_Work instruction_
If a line in the following entries contains the string "champs", it counts toward the total; report only that total.
* * * *
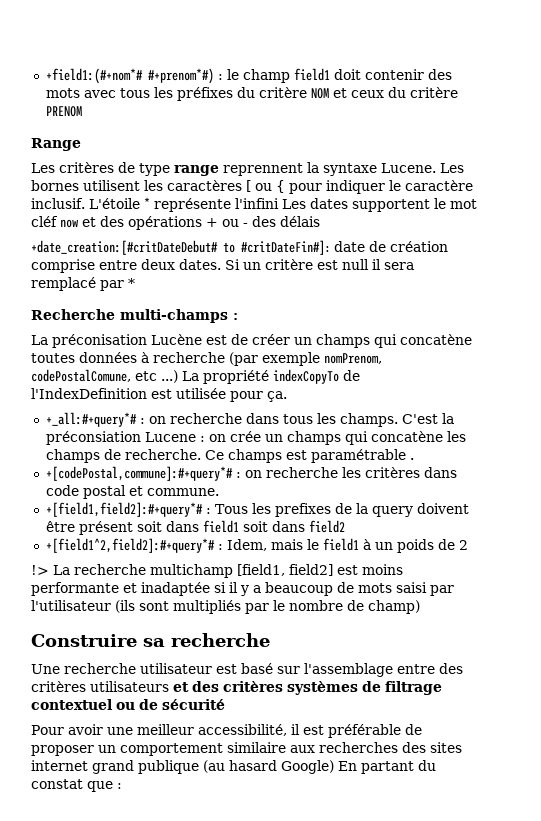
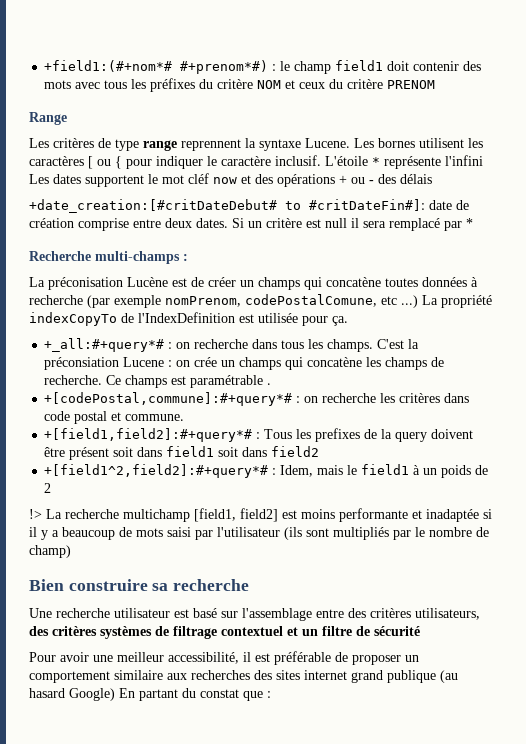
[31,634,137,647] Construire -> [29,579,148,591] Bien construire
[90,681,189,692] utilisateurs et -> [415,608,480,620] utilisateurs,
[116,702,135,710] ou -> [287,626,352,636] et un filtre

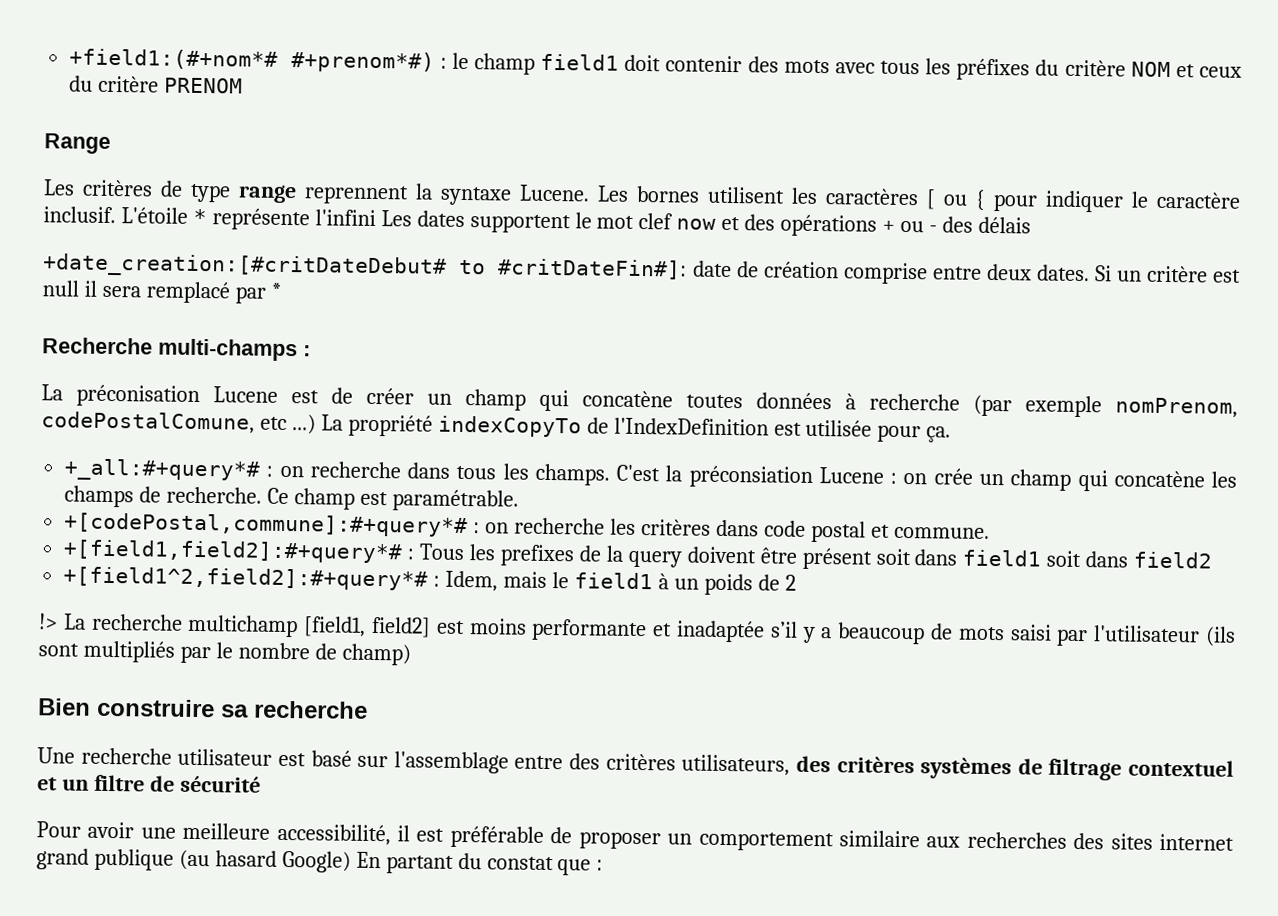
[188,173,209,184] cléf -> [638,212,674,230] clef
[127,277,168,287] Lucène -> [213,386,278,403] Lucene
[258,277,300,290] champs -> [465,389,526,411] champ
[239,357,282,370] champs -> [1010,469,1072,491] champ
[125,375,272,388] champs est paramétrable . -> [293,488,519,512] champ est paramétrable.
[483,509,492,519] [29,527,37,537] si il -> [769,621,798,638] s’il
[117,652,164,662] meilleur -> [182,822,271,840] meilleure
* * * *
_Task result_
3